Angular velocity is a measure of how quickly an object rotates or revolves around a particular point or axis. In our example, it's how fast the rod with the basket, containing the puck, spins after the collision. The unit for angular velocity is radian per second (rad/s).
To calculate angular velocity (\( \omega \)), you need to know the time period (\( T \)) taken for one complete revolution. Here, the rod takes 0.736 seconds for one revolution. You can use the formula \( \omega = \frac{2\pi}{T} \) to find angular velocity.
This formula states that if you know how long it takes for one complete spin, you can find how fast the object is rotating by dividing the full angle of rotation (which is \( 2\pi \) radians) by the time it takes to complete that rotation. In our case, substituting \( T \) as 0.736 seconds gives us \( \omega \approx 8.54 \, \text{rad/s} \), indicating a rather swift rotation.

The moment of inertia is a measure of an object's resistance to changes in its rotation. Imagine it as the rotational equivalent of mass in linear motion. It depends on how the mass is distributed relative to the rotation axis.
For a rod pivoted at one end, its moment of inertia is calculated using the formula \( I_{\text{rod}} = \frac{1}{3} m_r L^2 \) where \( m_r \) is the mass of the rod, and \( L \) is its length.
For the puck, because it's at a distance from the pivot point, its moment of inertia is \( I_{\text{puck}} = m_p L^2 \) where \( m_p \) is the puck's mass. By adding the two, you get the total moment of inertia for the system: \( I = I_{\text{rod}} + I_{\text{puck}} \).
In our exercise, this gives us \( I \approx 1.499 \, \text{kg} \cdot \text{m}^2 \). This means it takes a certain amount of torque, or rotational force, to change the spinning speed of the rod with the puck.

Collision dynamics deals with how objects interact during impacts and how their momentums are conserved. Here, the key principle is the conservation of angular momentum.
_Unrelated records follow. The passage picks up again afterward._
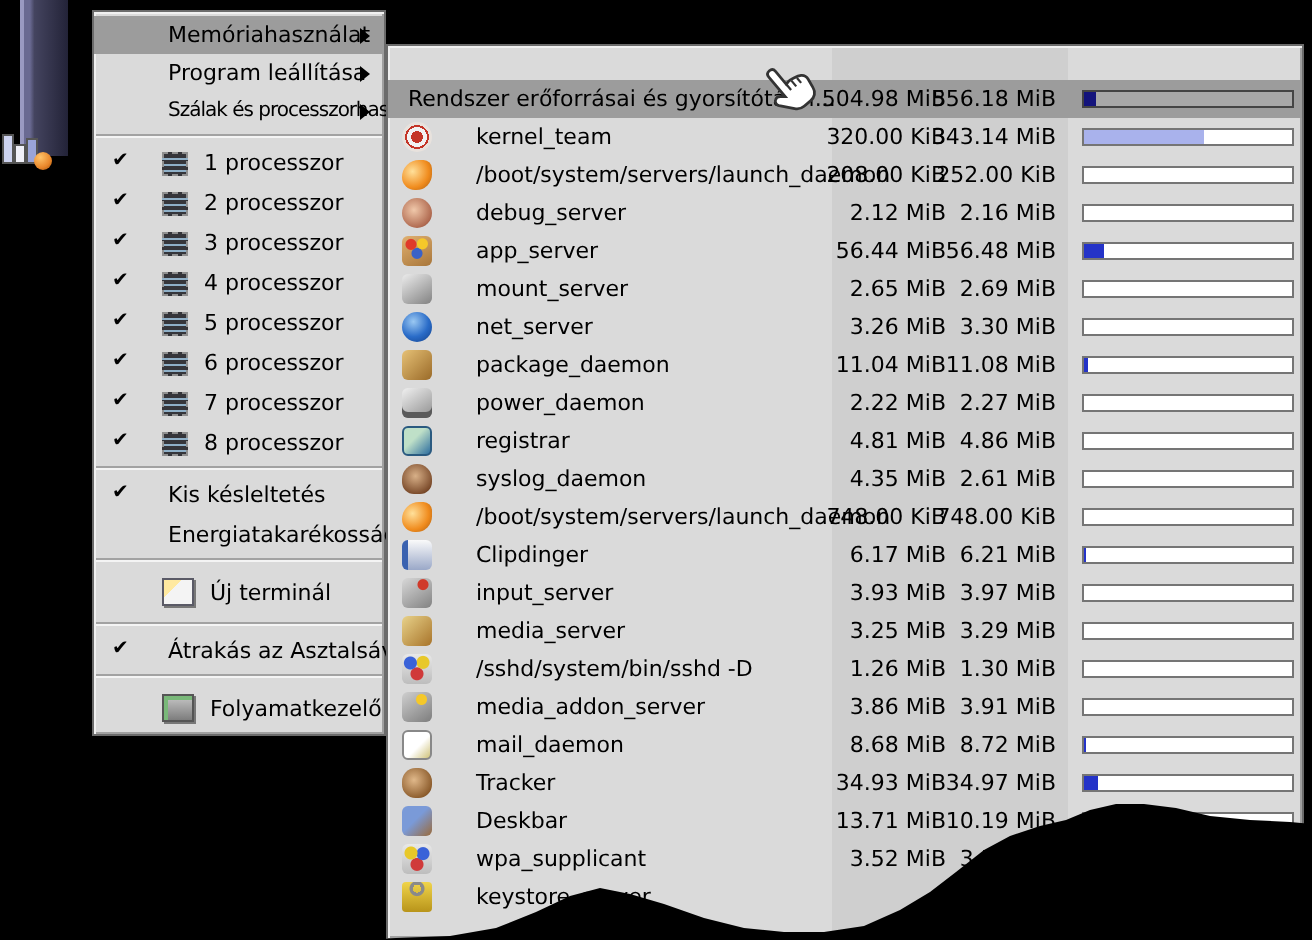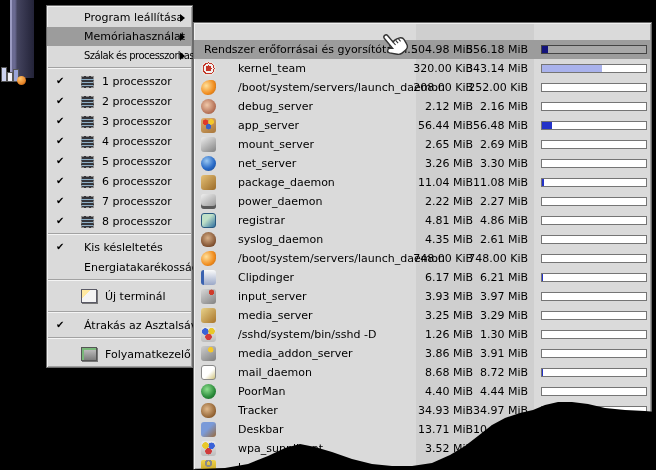--- a/index.html
+++ b/index.html
@@ -118,15 +118,15 @@
   </div>
 
   <div id="menu" class="panel">
+  <div class="mi hl arrow-item noicon">
+    <span class="chk"></span>
+    <span class="ml">Memóriahasználat</span>
+    <span class="arr"></span>
+  </div>
+
   <div class="mi arrow-item noicon">
     <span class="chk"></span>
     <span class="ml">Program leállítása</span>
-    <span class="arr"></span>
-  </div>
-
-  <div class="mi hl arrow-item noicon">
-    <span class="chk"></span>
-    <span class="ml">Memóriahasználat</span>
     <span class="arr"></span>
   </div>
 

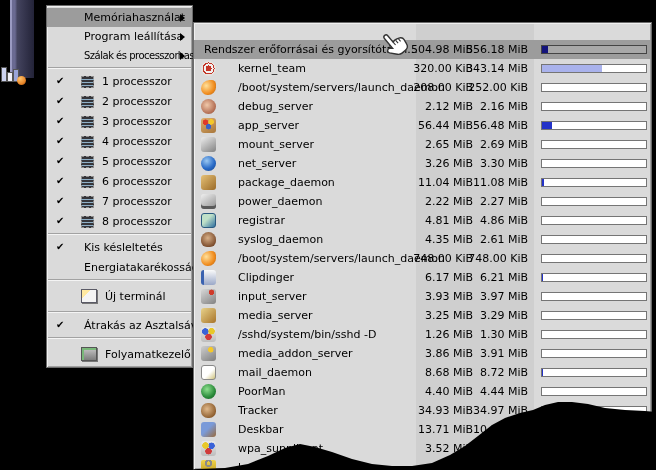--- a/index.html
+++ b/index.html
@@ -418,15 +418,6 @@
     </span>
   </div>
 
-  <div class="srow">
-    <span class="ri ic-poorman-icon"></span>
-    <span class="rl">PoorMan</span>
-    <span class="rv1">4.40 MiB</span>
-    <span class="rv2">4.44 MiB</span>
-    <span class="rbar">
-      <span class="rfill" style="width: 0%;"></span>
-    </span>
-  </div>
 
   <div class="srow">
     <span class="ri ic-tracker-icon"></span>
Before the puck hits the basket attached to the rod, it has linear momentum, which then converts into angular momentum after it is caught. The law of conservation of angular momentum states that in the absence of external torques, the initial angular momentum (\( L_i \)) is equal to the final angular momentum (\( L_f \)).
For the puck-rod system, \( L_i = m_p \cdot v_p \cdot L \) and \( L_f = I \cdot \omega \), where \( v_p \) is the speed of the puck before the collision. By equating these, \( m_p \cdot v_p \cdot L = I \cdot \omega \), you can solve for the puck's initial speed:\( v_p = \frac{I \cdot \omega}{m_p \cdot L} \).
Substituting the values from our example results in \( v_p \approx 39.21 \, \text{m/s} \). This shows how conservation laws help determine the speed of the puck right before the collision.